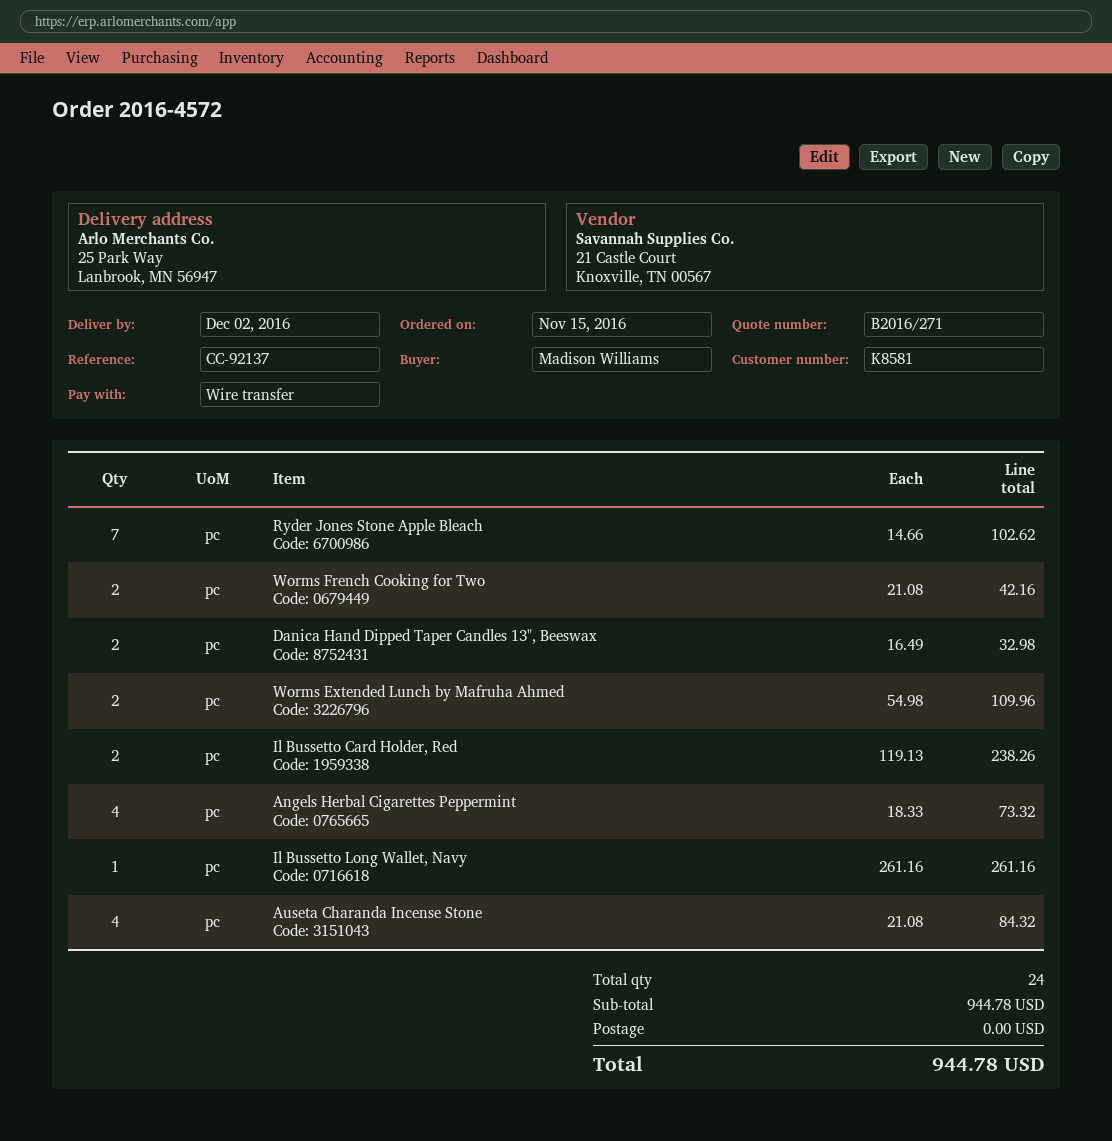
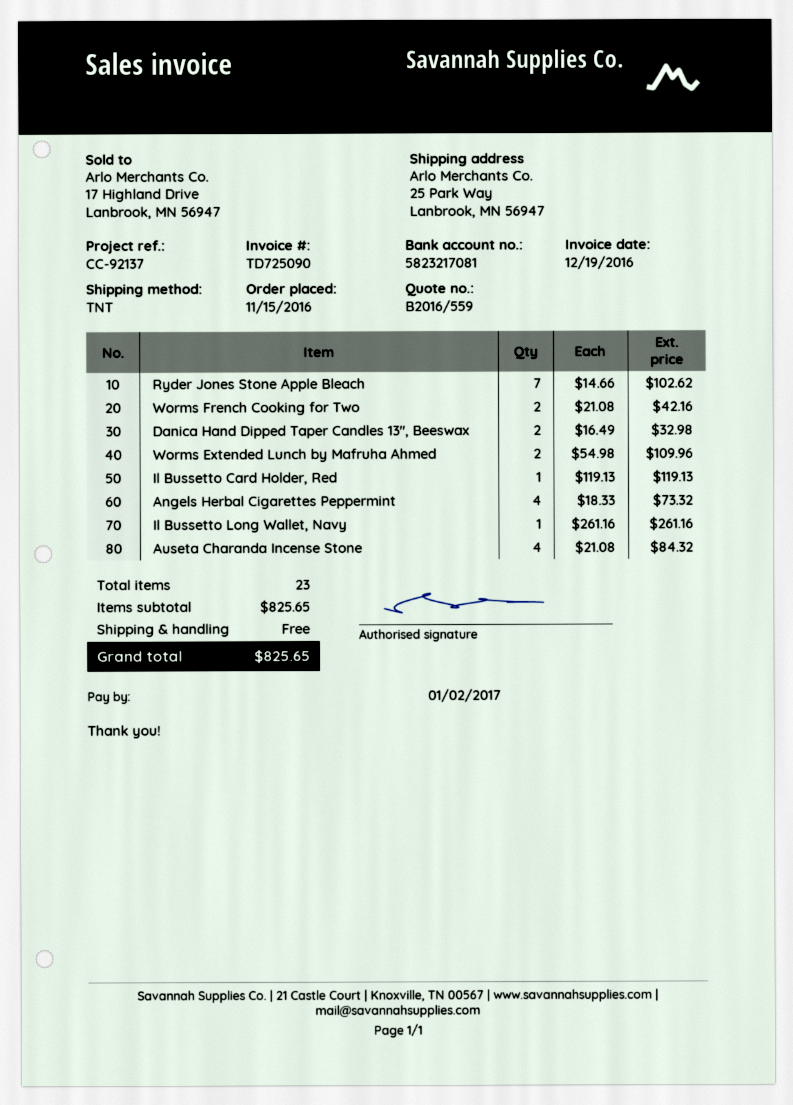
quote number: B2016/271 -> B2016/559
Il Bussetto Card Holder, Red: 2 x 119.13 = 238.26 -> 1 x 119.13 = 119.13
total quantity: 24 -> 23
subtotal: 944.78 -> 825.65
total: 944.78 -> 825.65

EXERCISE DETAILS: If a record holds a picture, drop the picture and reproduce everything else exactly.

ANSWER BELOW:
quote number: B2016/271 -> B2016/559
Il Bussetto Card Holder, Red: 2 x 119.13 = 238.26 -> 1 x 119.13 = 119.13
total quantity: 24 -> 23
subtotal: 944.78 -> 825.65
total: 944.78 -> 825.65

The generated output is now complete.